Polkadot

Polkadot è una piattaforma che consente a diverse blockchain di trasferire messaggi, incluso il valore, in modo sicuro; si tratta di una tecnologia multi-catena, scalabile ed eterogenea interamente flessibile.

Polkadot mira a risolvere diversi problemi attuali nella crittografia, a partire dalla scalabilità ed in questa direzione si muove cercando di abilitare più transazioni attraverso catene parallele, che possono dialogare tra loro ed in modo che non tutte le attività debbano avvenire sulla stessa o su unica blockchain. 

Ognuna di queste catene parallele prendono il nome di parachain e hanno caratteristiche che possono essere anche diverse tra loro: in questo senso le transazioni vengono distribuite attraverso chain, consentendo di fatto di elaborarne molte, più velocemente e nello stesso periodo di tempo. 

Non esiste un limite specifico al numero di catene che possono essere connesse alla rete Polkadot, che è scalabile in base alla progettazione. Le previsioni iniziali suggeriscono che il design base di Polkadot sarà in grado di gestire almeno una dozzina e/o addirittura fino a qualche centinaia di parachain, a patto che queste soddisfino almeno due prerequisiti

  1. Avere la capacità di formare prove client-light compatte e veloci sulla finalità e la validità dei blocchi e le informazioni sul cambio di stato (questo includerebbe nuovi UTXO in una catena simile a Bitcoin o accedere a una catena simile a Ethereum).

  2. Ci deve essere un modo per autorizzare una vasta serie di autorità indipendenti (forse fino a mille).

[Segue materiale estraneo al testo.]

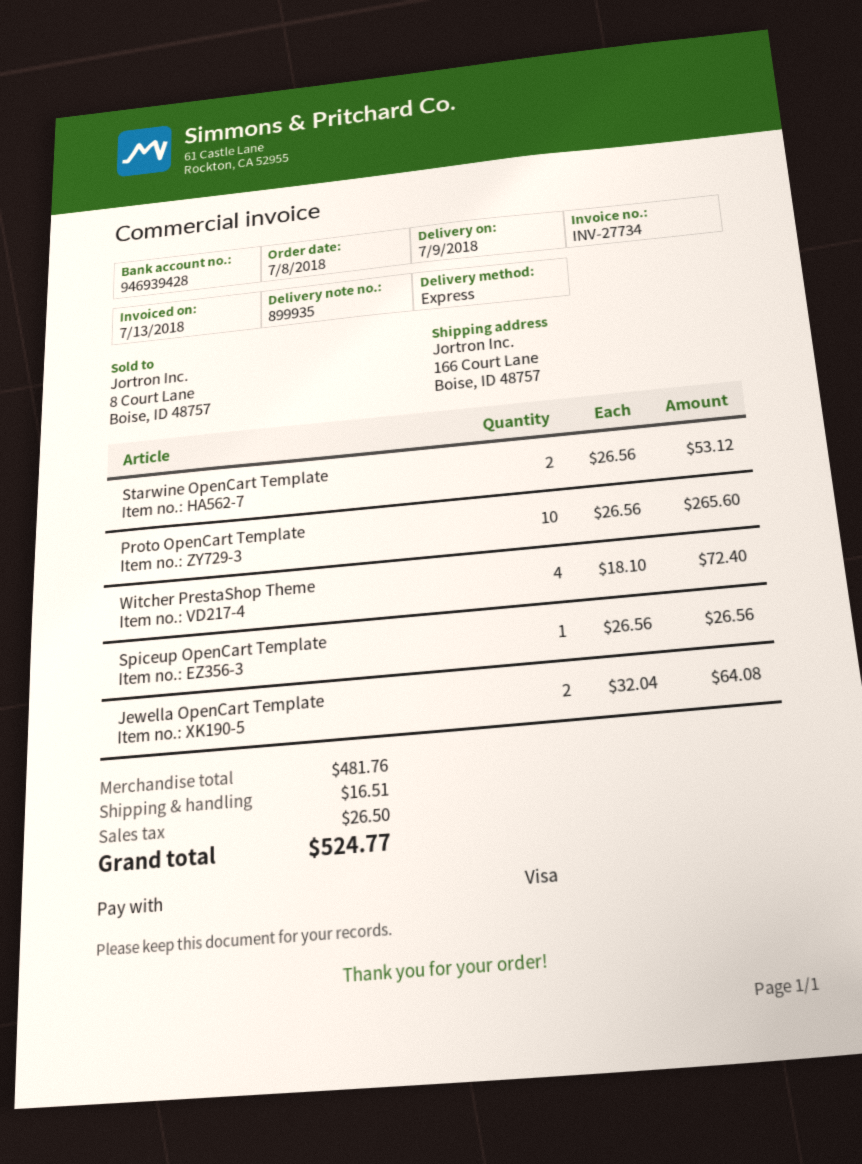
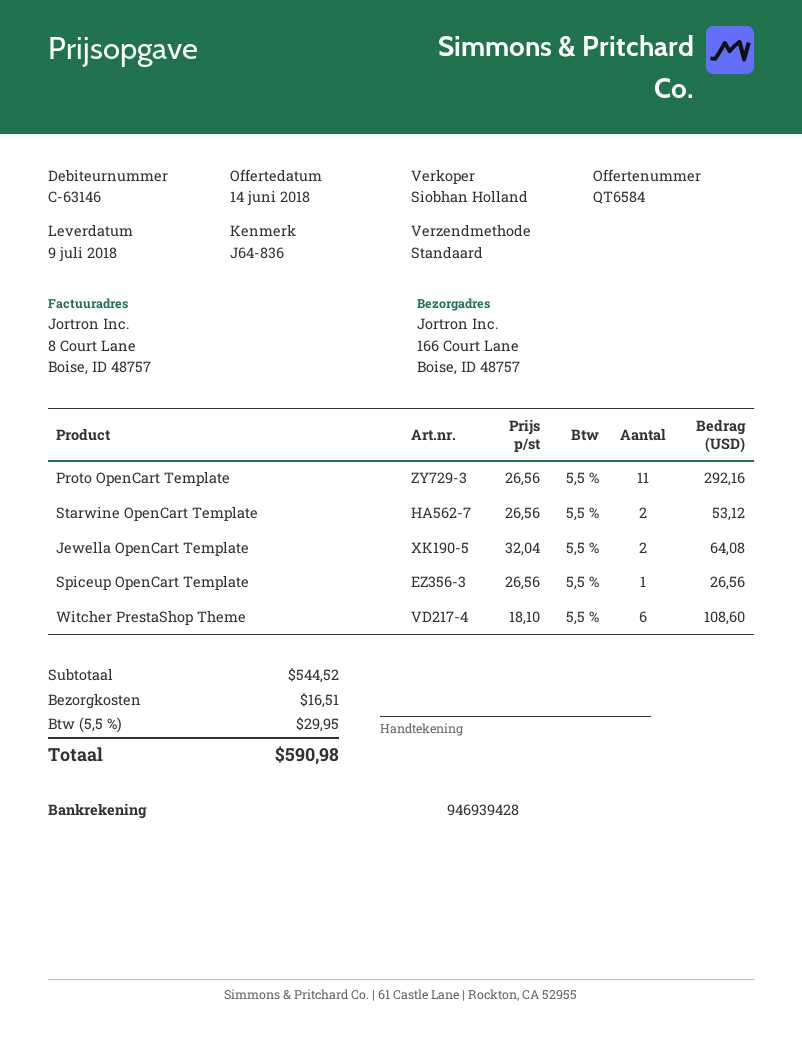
shipping method: express -> standard
Proto OpenCart Template: 10 x 26.56 = 265.60 -> 11 x 26.56 = 292.16
Witcher PrestaShop Theme: 4 x 18.10 = 72.40 -> 6 x 18.10 = 108.60
subtotal: 481.76 -> 544.52
tax: 26.50 -> 29.95
total: 524.77 -> 590.98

Ciò potrebbe includere il riconoscimento delle firme di soglia, come lo schema di Schnorr, o un contratto intelligente in grado di strutturare la logica rispetto a una condizione multi-firma

la firma di Schnorr è una firma digitale prodotta tramite l’omonimo algoritmo di Schnorr. Si tratta di uno schema per firme digitali di semplice implementazione, uno dei primi la cui sicurezza è basata sulla presunta difficoltà computazionale del calcolo di logaritmi discreti. L’algoritmo è efficiente e le firme generate hanno dimensioni ridotte. La prova di Schnorr può servire come utile componente per molti protocolli crittografici, per garantire che i partecipanti seguano la specifica del protocollo onestamente.

COSA FA’ POLKADOT

Polkadot svolge a tutti gli effetti il ruolo di garante, consentendo attività in sicurezza di tutte le blockchain coinvolte nel network e facendo in modo che tutte le transazione siano eseguite in totale garanzia.

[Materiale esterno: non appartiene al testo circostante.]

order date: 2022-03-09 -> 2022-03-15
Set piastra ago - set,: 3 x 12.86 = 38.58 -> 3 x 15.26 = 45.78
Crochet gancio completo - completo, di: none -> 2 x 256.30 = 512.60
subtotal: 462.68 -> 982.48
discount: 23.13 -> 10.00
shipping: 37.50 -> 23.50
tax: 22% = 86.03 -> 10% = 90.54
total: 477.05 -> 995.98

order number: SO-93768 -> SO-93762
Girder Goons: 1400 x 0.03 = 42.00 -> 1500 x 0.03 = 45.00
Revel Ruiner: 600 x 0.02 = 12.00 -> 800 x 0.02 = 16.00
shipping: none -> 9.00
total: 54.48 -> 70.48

Catene indipendenti con propri validatori possono essere collegate a Polkadot tramite bridge, traendo vantaggio dalla natura interoperabile di Polkadot; esempi di questi tipo potrebbero riguardare per esempio la messa in comunicazione di blockchain diverse, come per esempio quelle di Bitcoin ed Ethereum, in modo tale che le catene costruiscano un rapporto di interscambio.

Ecco che per esempio si potrebbe immaginare di interagire con un contratto intelligente simile a Ethereum (costruito o collegato a Polkadot) e creare transazioni direttamente su bitcoin.

Il tutto in un contesto di cooperazione, cross-chain, ad elevata sicurezza e stabilità.

VUOI PROVARE ?

Ecco il cugino selvaggio di Polkadot: la rete Kusama.

Kusama è una versione precedente, non certificata e non raffinata di PolkadotKusama servirà come banco di prova, consentendo a team e sviluppatori di costruire e distribuire un parachain o di provare le funzionalità di governance, picchettamento, nomination e validazione di Polkadot in un ambiente reale.

Ma attenzione, perchè Kusama è una rete completamente diversa da Polkadot, non ha molte delle caratteristiche di Polkadot (come i parachains) e utilizza una versione precedente del codice  utilizzato per Polkadot.

Kusama è una prima versione altamente sperimentale, presenta condizioni economiche reali, l’ambiente è certamente caotico e molto confuso, ma pur sempre rappresenta un banco di test su cui sperimentare e fare i primi passi su Polkadot.